Ramsey directs the Hutchinson Institute for Cancer Outcomes Research, or HICOR, an initiative unique among U.S. cancer centers that bridges research and clinical practice to develop strategies for improving the quality of cancer patient care while bringing down the costs. Both an internist and health economist, Ramsey has published widely on patterns of care, costs and cost-effectiveness of treatments for a variety of cancers.
“I’m honored to be appointed to the committee. Participating in this important undertaking complements our efforts to engage payers and providers across the state to work collaboratively in developing ways to reduce costs and improve patient outcomes,” said Ramsey, a member of the Public Health Sciences Division at the Hutch and professor of medicine at the University of Washington, where he formerly served as director of clinical economics for UW’s Center for Cost and Outcomes Research.
Ramsey’s leadership at the national level includes serving on the Institute of Medicine’s National Cancer Policy Forum. He is a member of the American Society for Clinical Investigation and a fellow in the American College of Physicians. He is also past president of the International Society for Pharmacoeconomics and Outcomes Research, a health-economics society with more than 13,000 members worldwide.
Global spending on cancer drugs is closing in on $100 billion, up from $71 billion in 2008; Ramsey and colleagues assert that the ever-rising cost of cancer care is making it “financially toxic” to patients. His research has found that people diagnosed with cancer are two-and-a-half times more likely to declare bankruptcy than those without cancer, and he estimates that up to 40 percent of cancer patients experience some form of financial toxicity.
The Performance Measures Committee was created as a requirement of House Bill 2572, legislation calling for transformation of the state’s health care delivery system. The committee includes representatives from health research, medicine, behavioral health, insurance plans, health care practices and specialties, consumer groups and minority populations, among others.
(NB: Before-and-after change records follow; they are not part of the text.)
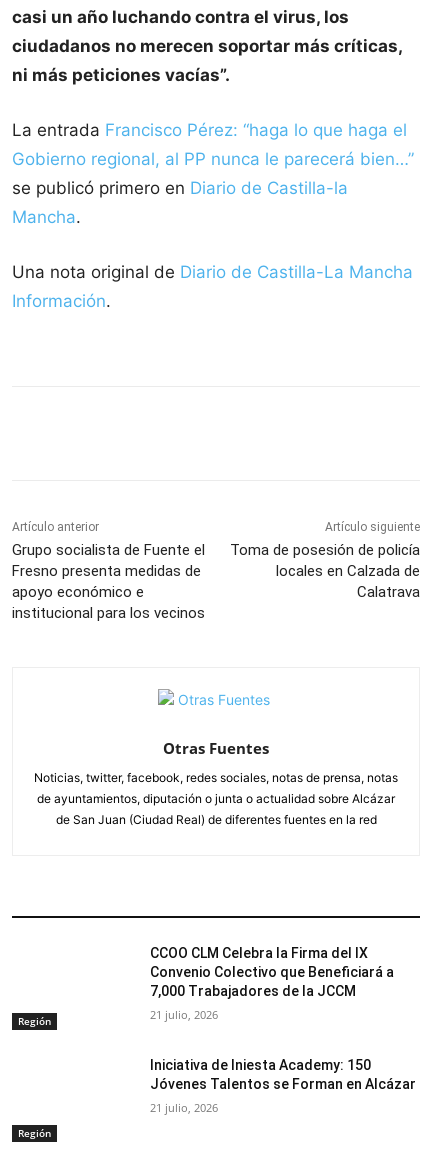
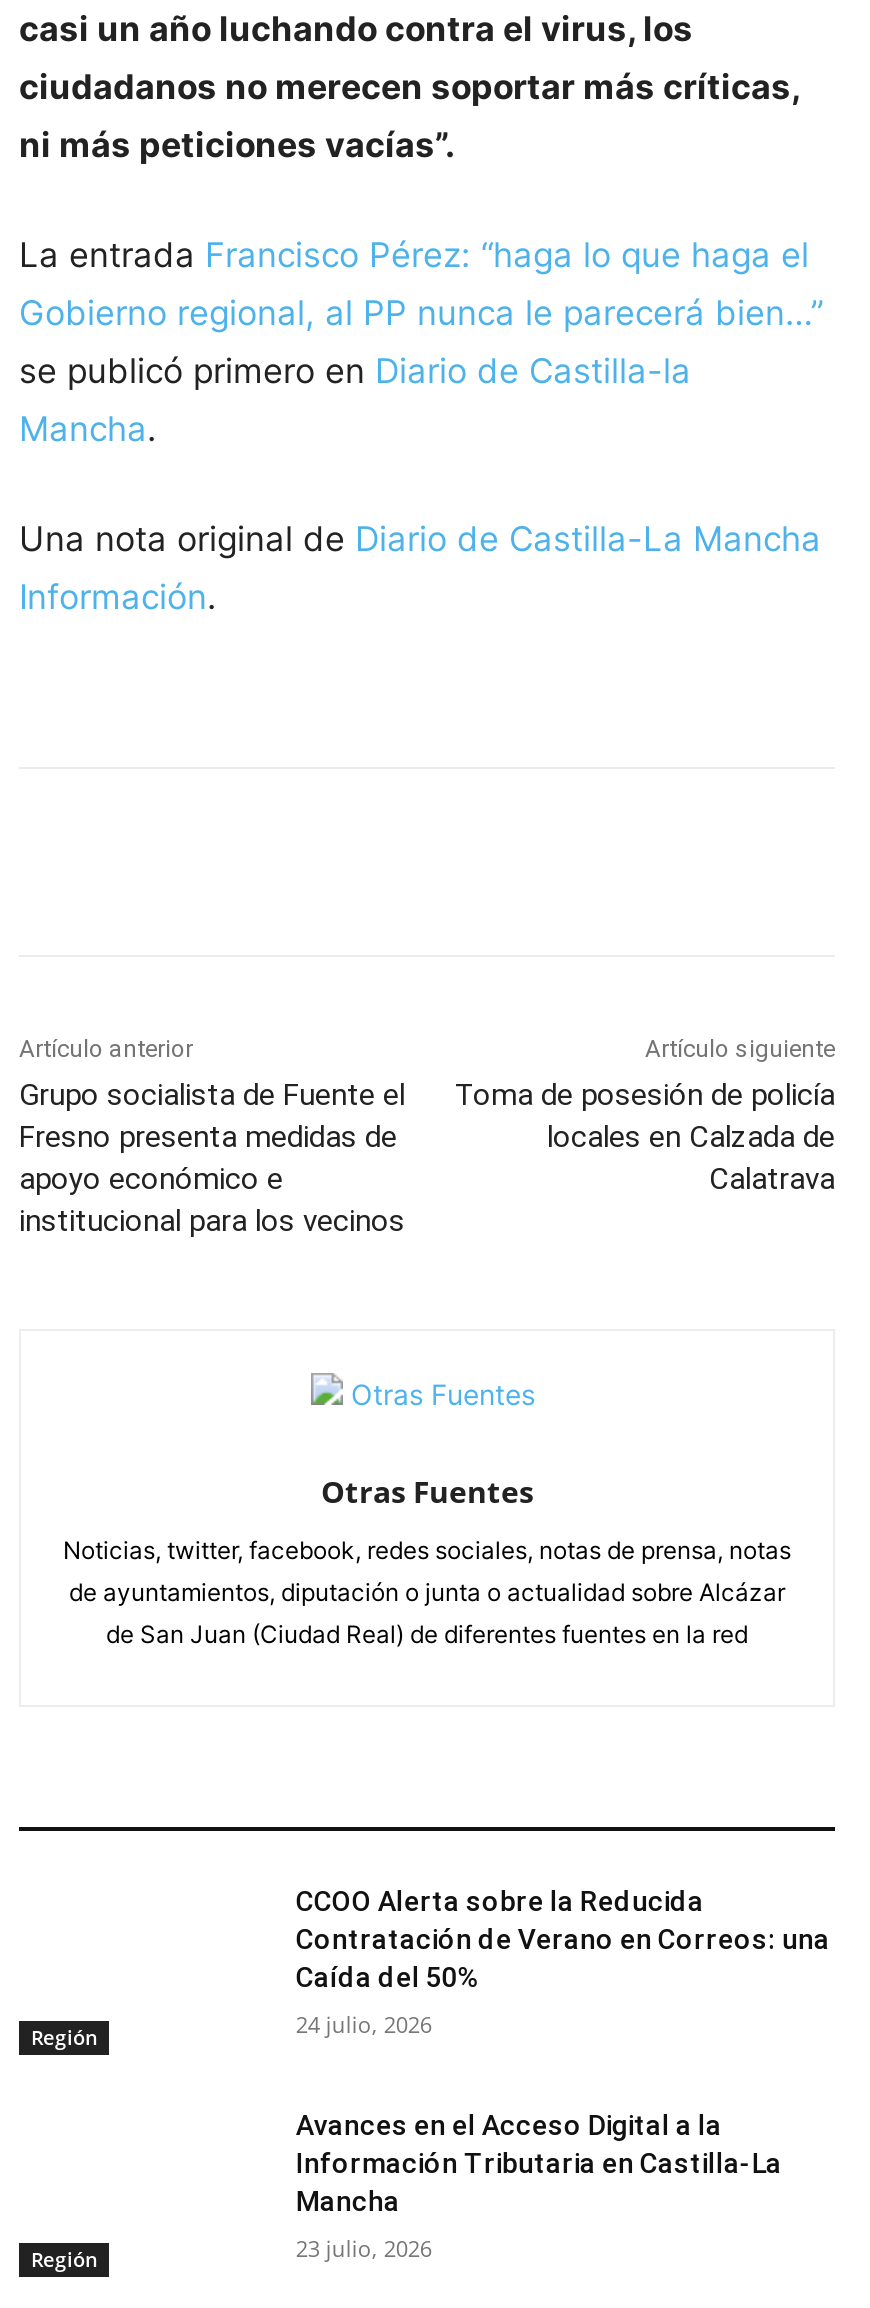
- CCOO CLM Celebra la Firma del IX
- Convenio Colectivo que Beneficiará a
- 7,000 Trabajadores de la JCCM
+ CCOO Alerta sobre la Reducida
+ Contratación de Verano en Correos: una
+ Caída del 50%

- 21 julio, 2026
+ 24 julio, 2026

- Iniciativa de Iniesta Academy: 150
- Jóvenes Talentos se Forman en Alcázar
+ Avances en el Acceso Digital a la
+ Información Tributaria en Castilla-La
+ Mancha

- 21 julio, 2026
+ 23 julio, 2026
The committee will meet three times before concluding its work in December.
Editor’s note: A photo of Ramsey is available upon request.
At Fred Hutchinson Cancer Research Center, home to three Nobel laureates, interdisciplinary teams of world-renowned scientists seek new and innovative ways to prevent, diagnose and treat cancer, HIV/AIDS and other life-threatening diseases. Fred Hutch’s pioneering work in bone marrow transplantation led to the development of immunotherapy, which harnesses the power of the immune system to treat cancer. An independent, nonprofit research institute based in Seattle, Fred Hutch houses the nation’s first National Cancer Institute-funded cancer prevention research program, as well as the clinical coordinating center of the Women’s Health Initiative and the international headquarters of the HIV Vaccine Trials Network.